═════ Data provided

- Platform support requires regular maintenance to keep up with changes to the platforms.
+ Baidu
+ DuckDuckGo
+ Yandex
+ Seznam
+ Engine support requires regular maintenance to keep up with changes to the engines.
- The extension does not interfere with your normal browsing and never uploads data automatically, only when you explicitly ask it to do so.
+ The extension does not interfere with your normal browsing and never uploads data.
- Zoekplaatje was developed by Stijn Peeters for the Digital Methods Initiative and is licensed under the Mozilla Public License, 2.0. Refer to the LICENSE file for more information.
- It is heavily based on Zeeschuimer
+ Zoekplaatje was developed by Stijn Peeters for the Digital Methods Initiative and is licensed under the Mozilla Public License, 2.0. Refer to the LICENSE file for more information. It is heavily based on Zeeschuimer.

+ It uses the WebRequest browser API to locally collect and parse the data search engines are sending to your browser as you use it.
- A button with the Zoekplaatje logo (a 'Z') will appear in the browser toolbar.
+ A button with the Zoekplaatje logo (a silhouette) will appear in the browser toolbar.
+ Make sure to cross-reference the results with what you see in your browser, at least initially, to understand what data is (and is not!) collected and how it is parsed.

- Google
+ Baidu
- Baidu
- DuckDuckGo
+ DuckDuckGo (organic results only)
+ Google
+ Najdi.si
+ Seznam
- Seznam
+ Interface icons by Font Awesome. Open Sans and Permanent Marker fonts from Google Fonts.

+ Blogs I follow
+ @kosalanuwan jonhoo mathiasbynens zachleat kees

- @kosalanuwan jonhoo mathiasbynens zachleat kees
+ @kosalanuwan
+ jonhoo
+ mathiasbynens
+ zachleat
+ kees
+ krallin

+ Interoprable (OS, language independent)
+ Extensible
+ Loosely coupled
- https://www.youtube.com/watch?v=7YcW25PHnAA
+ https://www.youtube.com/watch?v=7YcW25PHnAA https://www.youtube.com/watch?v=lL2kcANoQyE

══════════

- To do: In the listing above, locate the line containing "- The extension" and the line containing "never uploads data.". Extract those two lines and every line between them, exactly as written, and only those.

- Task output:
- The extension does not interfere with your normal browsing and never uploads data automatically, only when you explicitly ask it to do so.
+ The extension does not interfere with your normal browsing and never uploads data.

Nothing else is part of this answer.